Stored entries:
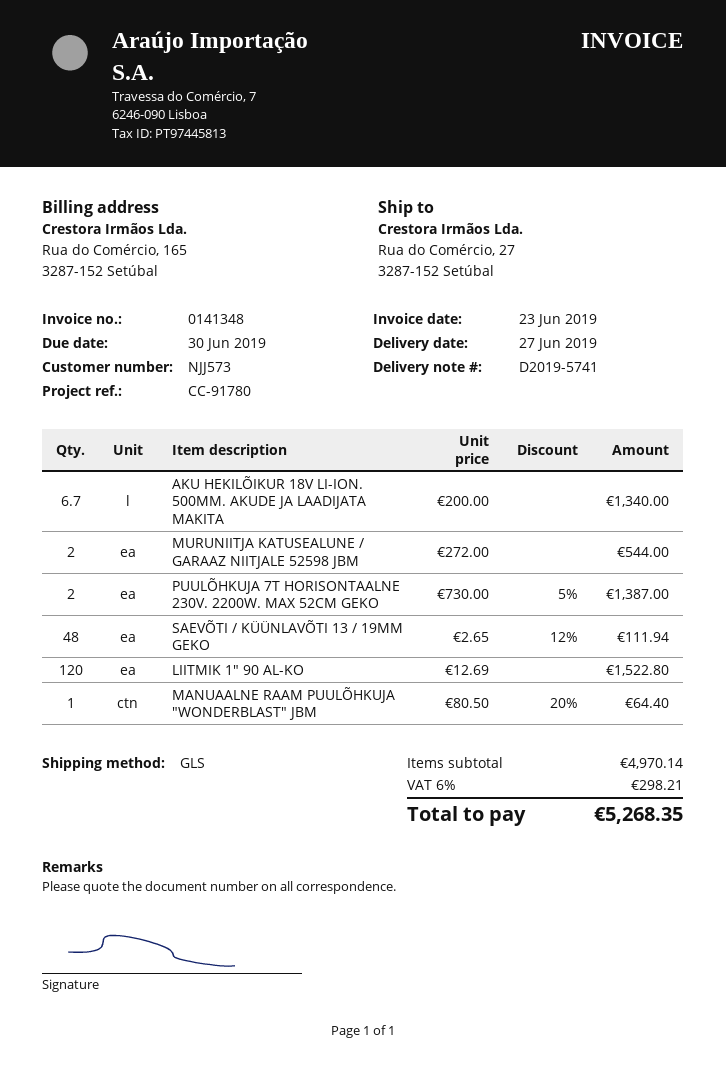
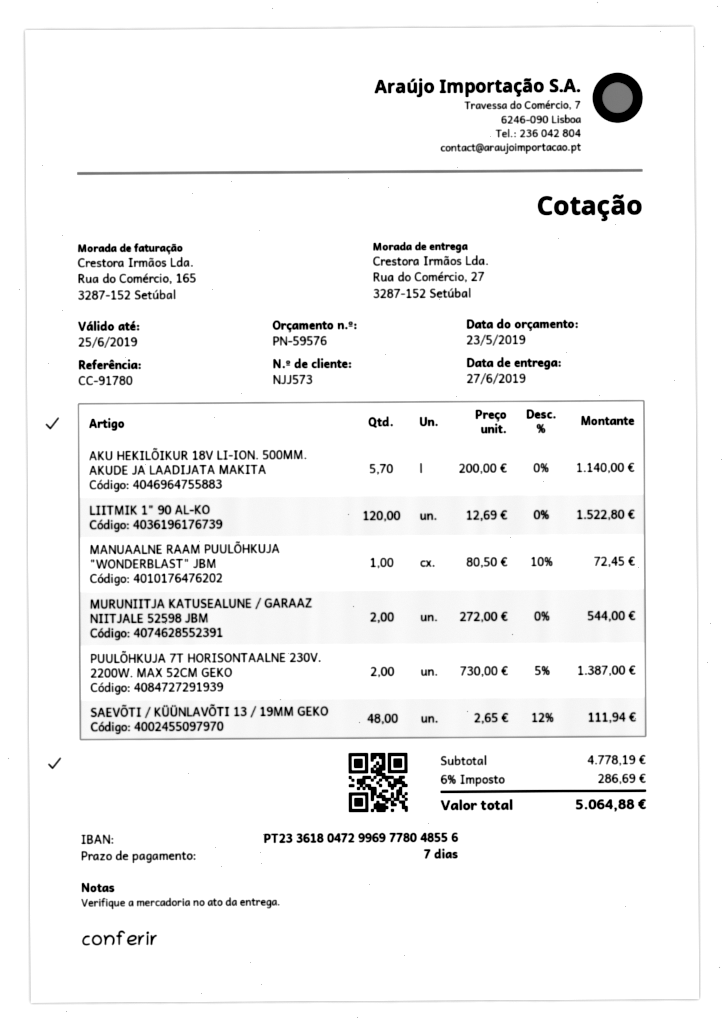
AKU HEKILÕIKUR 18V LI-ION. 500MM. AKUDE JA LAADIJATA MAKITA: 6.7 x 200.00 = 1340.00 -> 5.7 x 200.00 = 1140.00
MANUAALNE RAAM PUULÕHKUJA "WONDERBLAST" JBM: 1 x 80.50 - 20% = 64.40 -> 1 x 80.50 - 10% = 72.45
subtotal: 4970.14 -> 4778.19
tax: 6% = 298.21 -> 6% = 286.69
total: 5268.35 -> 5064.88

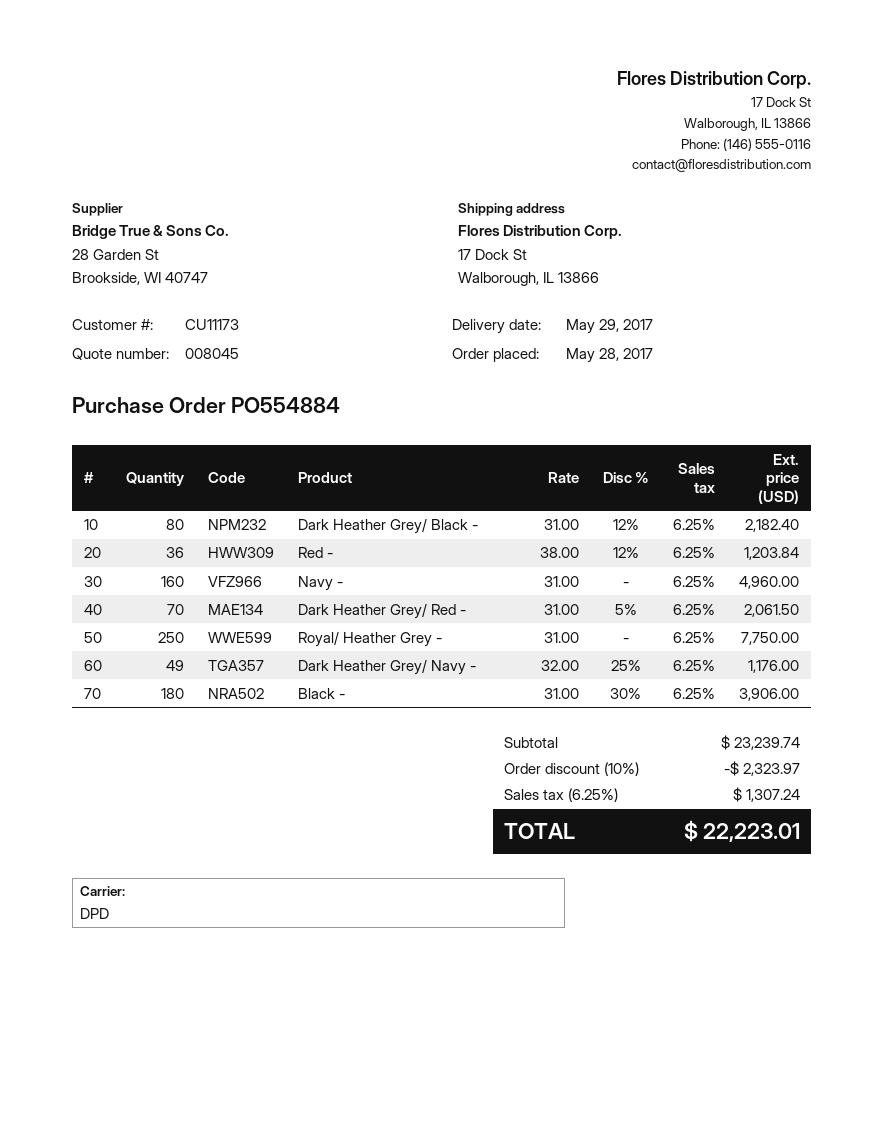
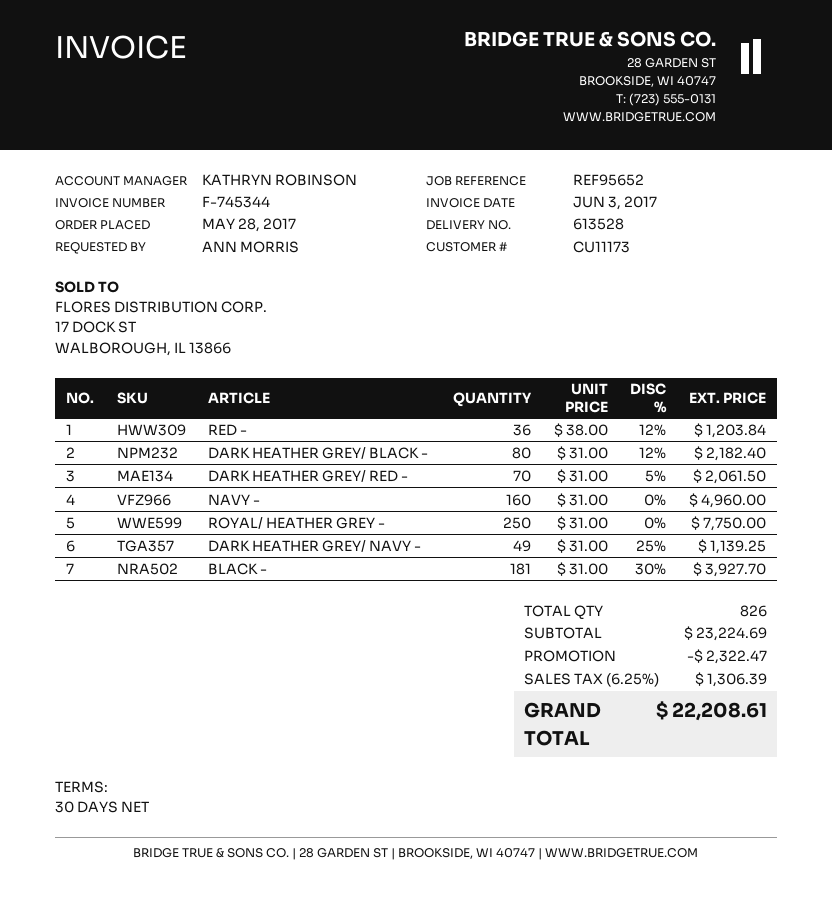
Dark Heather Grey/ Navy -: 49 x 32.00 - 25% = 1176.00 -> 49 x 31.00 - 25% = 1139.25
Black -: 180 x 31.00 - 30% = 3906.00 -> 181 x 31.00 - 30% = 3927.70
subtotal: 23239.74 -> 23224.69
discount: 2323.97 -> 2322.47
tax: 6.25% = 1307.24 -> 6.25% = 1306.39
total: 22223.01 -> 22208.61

---

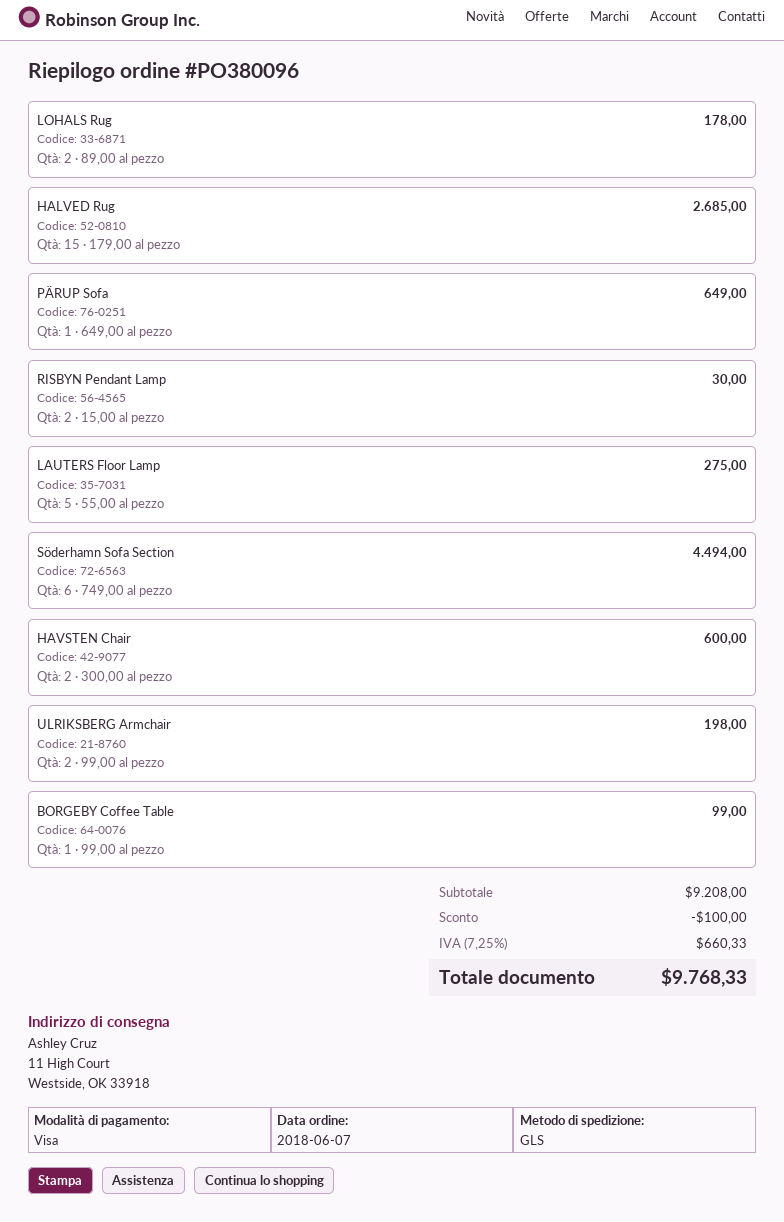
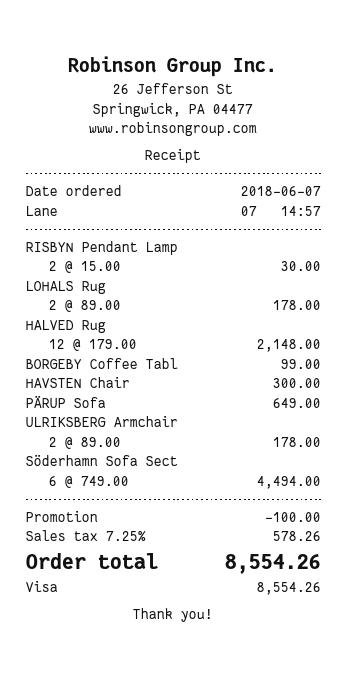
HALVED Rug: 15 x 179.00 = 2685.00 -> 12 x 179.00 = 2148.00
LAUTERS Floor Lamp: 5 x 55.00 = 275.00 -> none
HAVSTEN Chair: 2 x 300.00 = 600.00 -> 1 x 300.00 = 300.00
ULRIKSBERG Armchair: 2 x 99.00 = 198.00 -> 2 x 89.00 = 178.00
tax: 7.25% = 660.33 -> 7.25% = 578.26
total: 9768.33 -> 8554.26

...

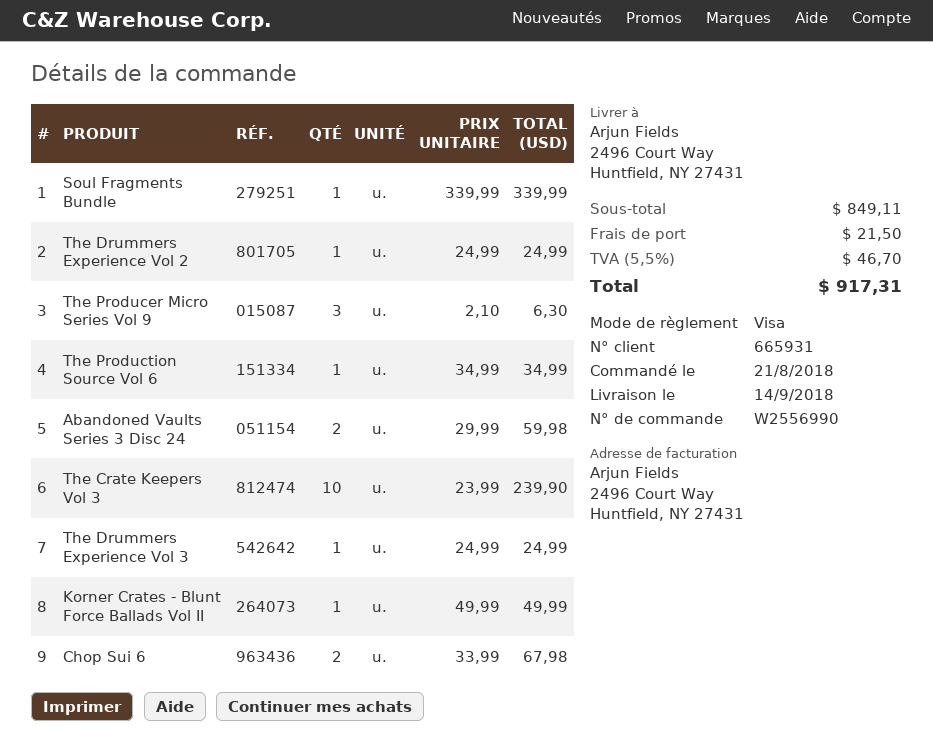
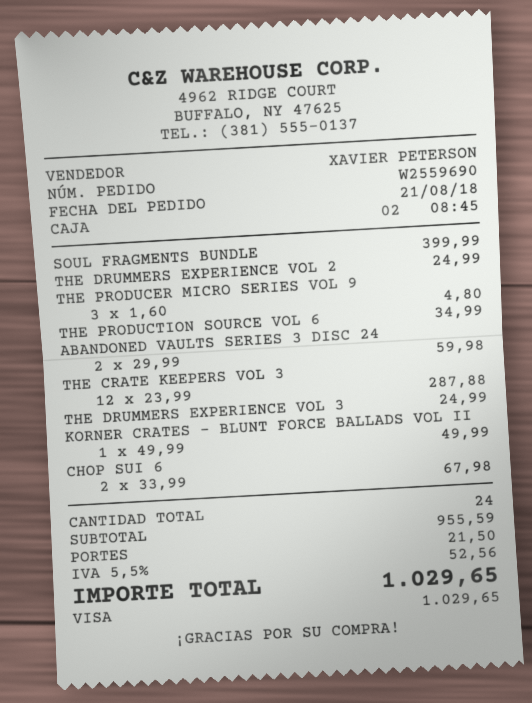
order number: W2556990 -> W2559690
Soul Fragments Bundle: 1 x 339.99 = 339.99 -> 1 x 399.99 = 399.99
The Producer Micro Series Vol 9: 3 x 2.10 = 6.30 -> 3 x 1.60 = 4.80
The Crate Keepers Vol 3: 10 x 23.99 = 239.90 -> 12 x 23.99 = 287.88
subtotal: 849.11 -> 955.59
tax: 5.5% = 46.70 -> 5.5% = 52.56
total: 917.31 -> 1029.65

(WHAT IS NEEDED) Retrieve every line above holding the word "subtotal".

(ANSWER SECTION)
subtotal: 4970.14 -> 4778.19
subtotal: 23239.74 -> 23224.69
subtotal: 849.11 -> 955.59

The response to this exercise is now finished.